BEGIN

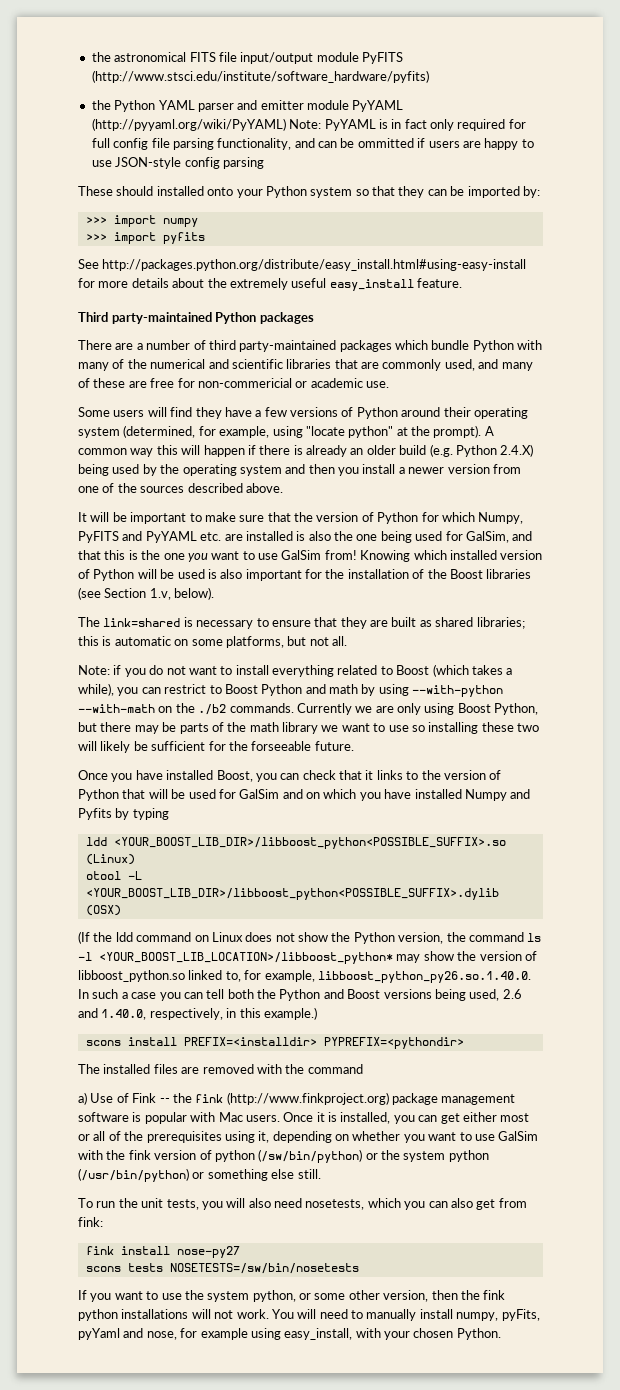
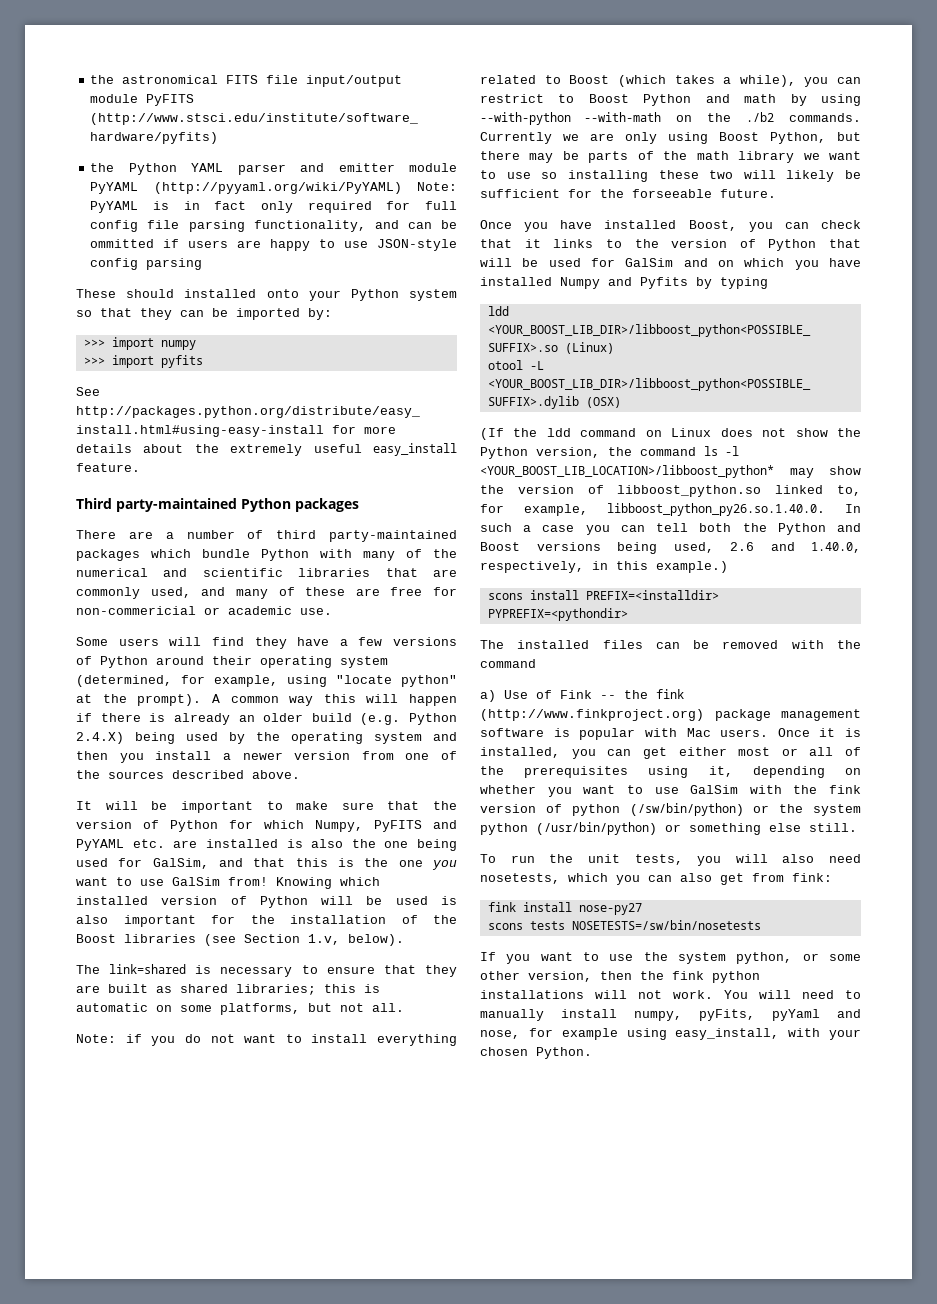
- The installed files are removed with the command
+ The installed files can be removed with the command

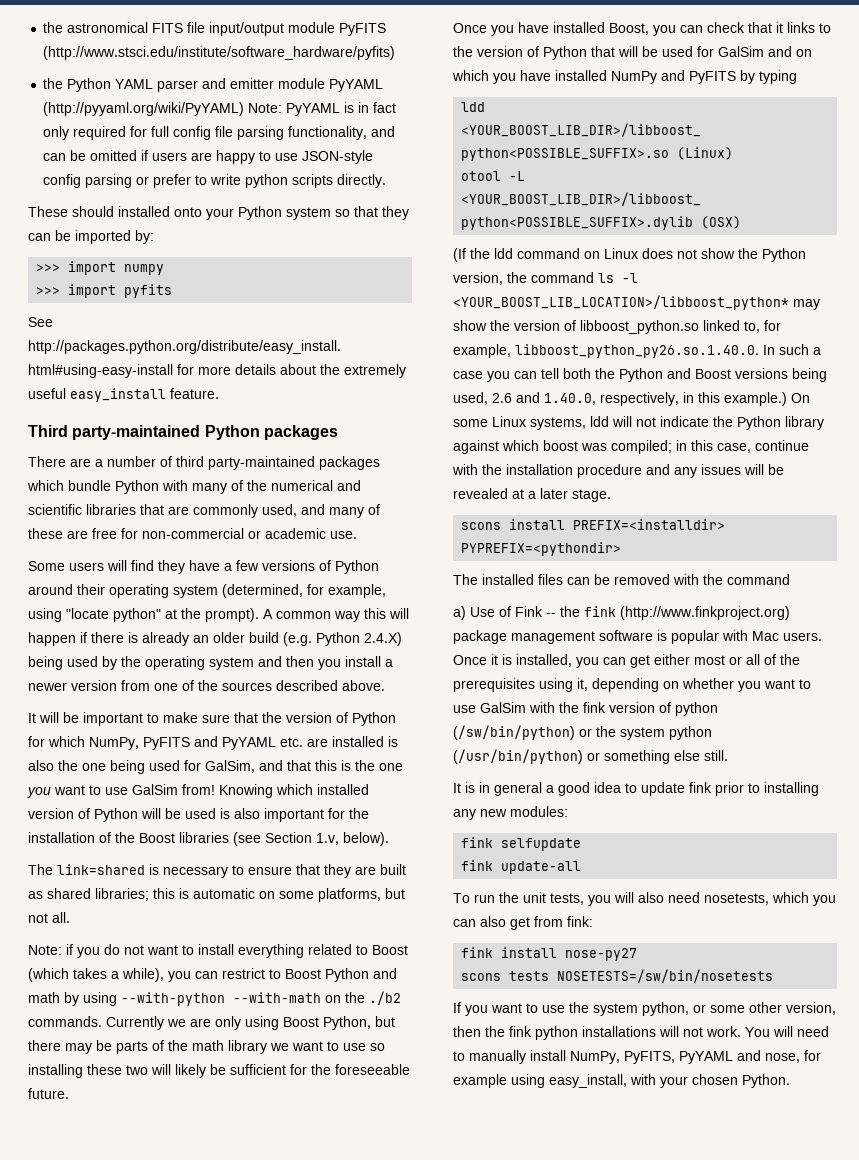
- the Python YAML parser and emitter module PyYAML (http://pyyaml.org/wiki/PyYAML) Note: PyYAML is in fact only required for full config file parsing functionality, and can be ommitted if users are happy to use JSON-style config parsing
+ the Python YAML parser and emitter module PyYAML (http://pyyaml.org/wiki/PyYAML) Note: PyYAML is in fact only required for full config file parsing functionality, and can be omitted if users are happy to use JSON-style config parsing or prefer to write python scripts directly.
- There are a number of third party-maintained packages which bundle Python with many of the numerical and scientific libraries that are commonly used, and many of these are free for non-commericial or academic use.
+ There are a number of third party-maintained packages which bundle Python with many of the numerical and scientific libraries that are commonly used, and many of these are free for non-commercial or academic use.
- It will be important to make sure that the version of Python for which Numpy, PyFITS and PyYAML etc. are installed is also the one being used for GalSim, and that this is the one you want to use GalSim from!
+ It will be important to make sure that the version of Python for which NumPy, PyFITS and PyYAML etc. are installed is also the one being used for GalSim, and that this is the one you want to use GalSim from!
- Currently we are only using Boost Python, but there may be parts of the math library we want to use so installing these two will likely be sufficient for the forseeable future.
+ Currently we are only using Boost Python, but there may be parts of the math library we want to use so installing these two will likely be sufficient for the foreseeable future.
- Once you have installed Boost, you can check that it links to the version of Python that will be used for GalSim and on which you have installed Numpy and Pyfits by typing
+ Once you have installed Boost, you can check that it links to the version of Python that will be used for GalSim and on which you have installed NumPy and PyFITS by typing
+ On some Linux systems, ldd will not indicate the Python library against which boost was compiled; in this case, continue with the installation procedure and any issues will be revealed at a later stage.
+ It is in general a good idea to update fink prior to installing any new modules:
+ fink selfupdate
+ fink update-all
- You will need to manually install numpy, pyFits, pyYaml and nose, for example using easy_install, with your chosen Python.
+ You will need to manually install NumPy, PyFITS, PyYAML and nose, for example using easy_install, with your chosen Python.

END

In the material above, find the line containing "- Currently we" and the line containing "- Once you have", then write out exactly those two lines and every line between them, and nothing more.

### Your response:
- Currently we are only using Boost Python, but there may be parts of the math library we want to use so installing these two will likely be sufficient for the forseeable future.
+ Currently we are only using Boost Python, but there may be parts of the math library we want to use so installing these two will likely be sufficient for the foreseeable future.
- Once you have installed Boost, you can check that it links to the version of Python that will be used for GalSim and on which you have installed Numpy and Pyfits by typing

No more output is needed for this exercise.